Conair Corporation is an American company based in Stamford, Connecticut which sells small appliances, personal care products, and health and beauty products for both professionals and consumers.

It is majority-owned by private equity firm American Securities, with some minority stakes held by family members of founder Leandro Rizzuto.

History  

Founded in 1959 in a garage in Queens, New York, Conair started out by selling hair rollers and then hair dryers. It continued to expand, and became a public company in 1972, but then went private again after a leveraged buyout in 1985. It was owned by the co-founder and chairman Leandro Rizzuto until his death in 2017.

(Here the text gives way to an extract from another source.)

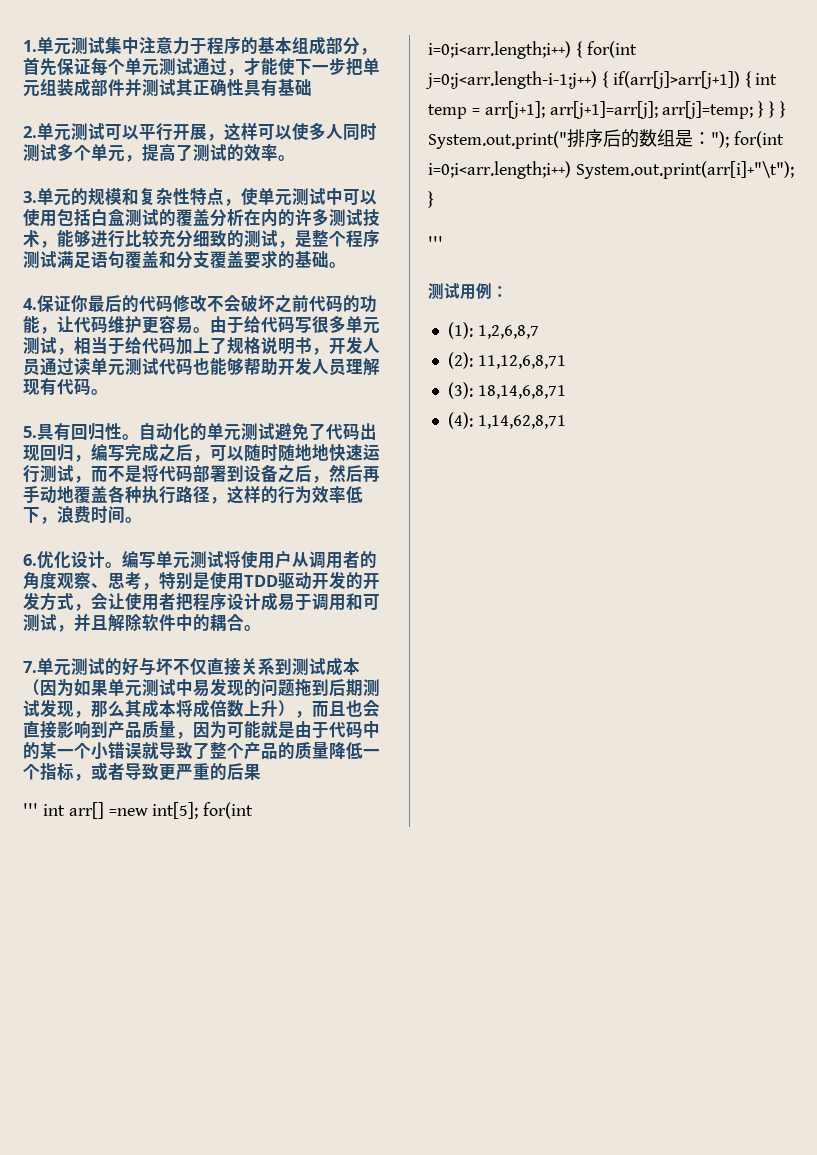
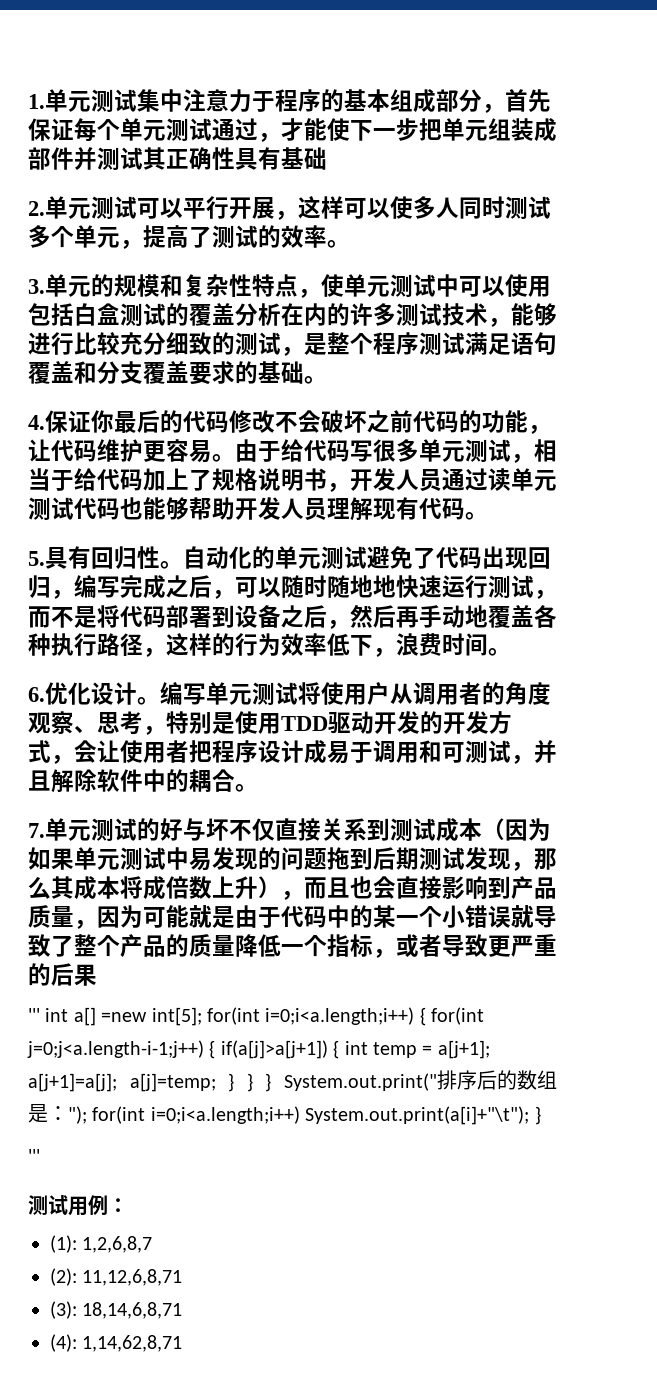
- ''' int arr[] =new int[5]; for(int i=0;i<arr.length;i++) { for(int j=0;j<arr.length-i-1;j++) { if(arr[j]>arr[j+1]) { int temp = arr[j+1]; arr[j+1]=arr[j]; arr[j]=temp; } } } System.out.print("排序后的数组是："); for(int i=0;i<arr.length;i++) System.out.print(arr[i]+"\t"); }
+ ''' int a[] =new int[5]; for(int i=0;i<a.length;i++) { for(int j=0;j<a.length-i-1;j++) { if(a[j]>a[j+1]) { int temp = a[j+1]; a[j+1]=a[j]; a[j]=temp; } } } System.out.print("排序后的数组是："); for(int i=0;i<a.length;i++) System.out.print(a[i]+"\t"); }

Conair is one of the largest producers of hair care appliances, ranging from hair dryers and styling irons to its innovative hair curlers, Curl Secret and Miracurl Stylers. In 1995, BaByliss was acquired by the Conair Corporation. The BaByliss brand was created by the hairstylists René Lelièvre and Roger Lemoine, working in Paris in the early 1960's. Lelièvre innovated on the early curling tong, and marketed his products for professional hair stylists. 

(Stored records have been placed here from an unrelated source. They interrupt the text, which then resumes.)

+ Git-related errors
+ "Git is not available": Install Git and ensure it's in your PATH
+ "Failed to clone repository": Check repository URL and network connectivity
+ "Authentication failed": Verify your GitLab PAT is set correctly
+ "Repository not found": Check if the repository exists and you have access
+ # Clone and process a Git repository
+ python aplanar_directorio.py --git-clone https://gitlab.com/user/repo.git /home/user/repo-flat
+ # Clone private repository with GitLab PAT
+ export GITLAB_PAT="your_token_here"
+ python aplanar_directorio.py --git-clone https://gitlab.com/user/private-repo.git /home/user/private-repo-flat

The company also manufactures a wide range of home kitchen appliances under its brands Cuisinart and Waring.

In 2002 Rizzuto pleaded guilty to tax evasion associated with his tenure as Chief Executive Officer of Conair, and was sentenced to a prison term of 20 to 37 months.

Conair acquired Cuisinart in 1989, Waring Products in 1998, and bag manufacturer Allegro in 2007. Pollenex was acquired after Jarden acquired Holmes in 2005, and it was rebranded as Conair Home in 2013.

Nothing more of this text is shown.